*AIM OF THE TASK*
Exact copies of the lines from the line containing "(808, 293) none -> [727,502,787,518] wurde" through the last line of the entries below are the whole answer.

*** Opening INPUT ***

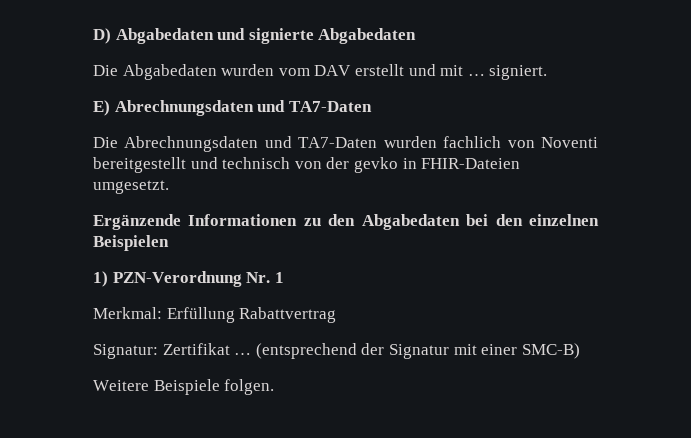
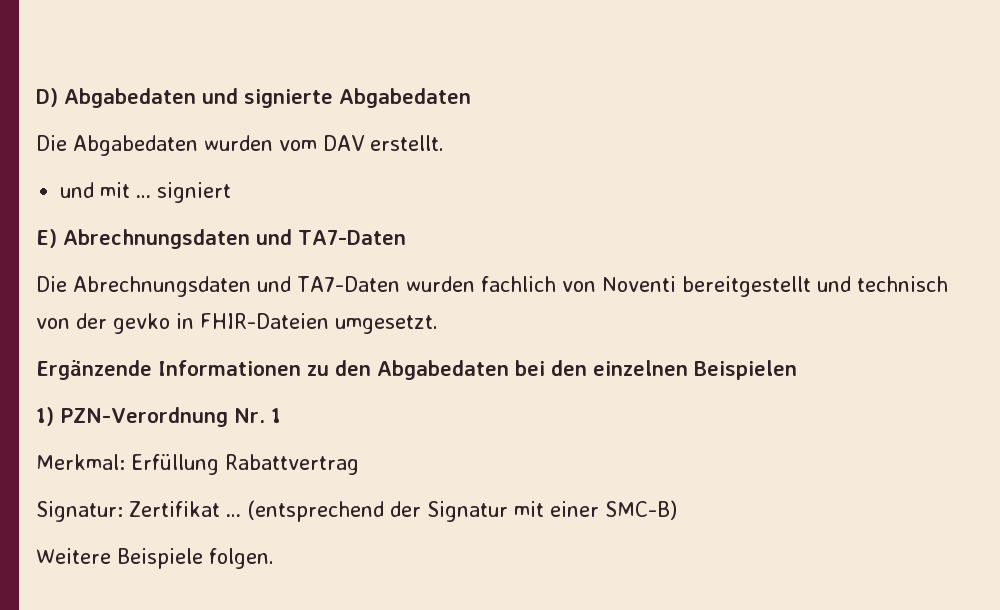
[354,64,404,76] erstellt -> [369,135,444,151] erstellt. //
[489,65,548,80] signiert. -> [157,182,232,203] signiert

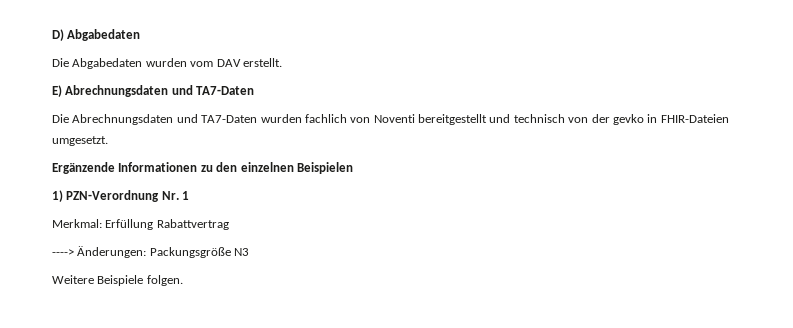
[202,88,471,108] und signierte Abgabedaten -> (141, 35) none
[60,182,232,203] // und mit … signiert -> (282, 62) none
[377,360,587,380] Abgabedaten bei den -> (238, 167) none
[36,500,677,522] Signatur: Zertifikat … (entsprechend der Signatur mit einer SMC-B) -> [52,246,250,258] ----> Änderungen: Packungsgröße N3

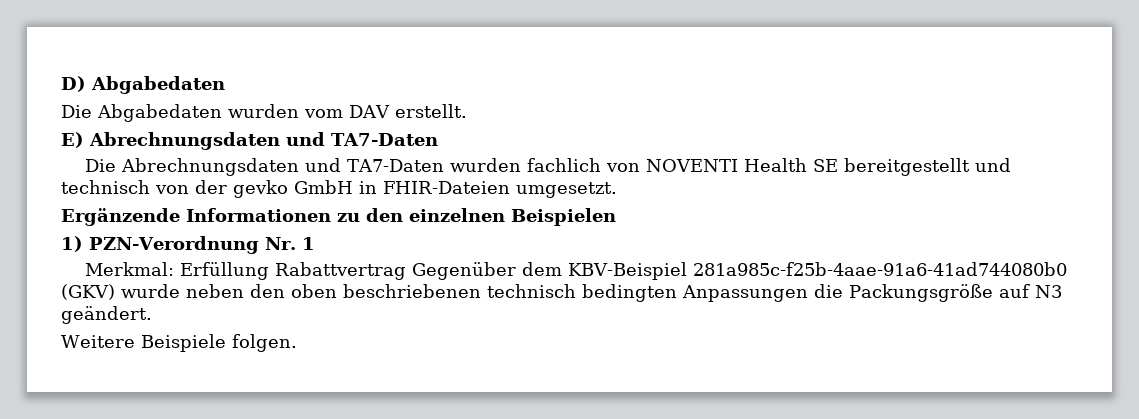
[373,114,415,123] Noventi -> [646,158,839,172] NOVENTI Health SE
(644, 119) none -> [294,180,353,194] GmbH
[52,246,231,258] // ----> Änderungen: Packungsgröße -> [412,262,1068,280] [61,284,1030,302] Gegenüber dem KBV-Beispiel 281a985c-f25b-4aae-91a6-41ad744080b0 (GKV) wurde neben den oben beschriebenen technisch bedingten Anpassungen die Packungsgröße auf
(250, 252) none -> [61,306,152,324] geändert.

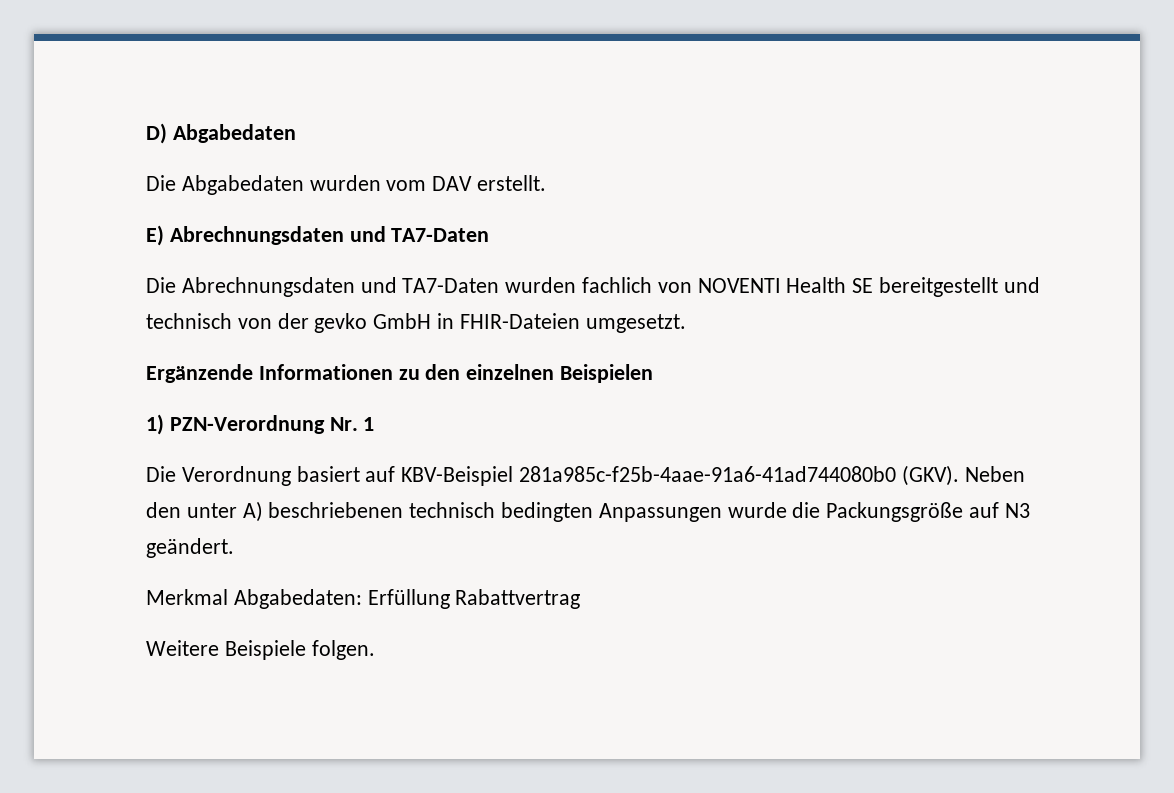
[85,262,1068,280] [61,284,337,300] Merkmal: Erfüllung Rabattvertrag Gegenüber dem KBV-Beispiel 281a985c-f25b-4aae-91a6-41ad744080b0 (GKV) wurde neben den oben -> [146,465,1025,486] [146,501,263,522] Die Verordnung basiert auf KBV-Beispiel 281a985c-f25b-4aae-91a6-41ad744080b0 (GKV). Neben den unter A)
(808, 293) none -> [727,502,787,518] wurde
(152, 315) none -> [146,589,581,609] // Merkmal Abgabedaten: Erfüllung Rabattvertrag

*** Closing INPUT ***

*SOLUTION TO THIS EXERCISE*
(808, 293) none -> [727,502,787,518] wurde
(152, 315) none -> [146,589,581,609] // Merkmal Abgabedaten: Erfüllung Rabattvertrag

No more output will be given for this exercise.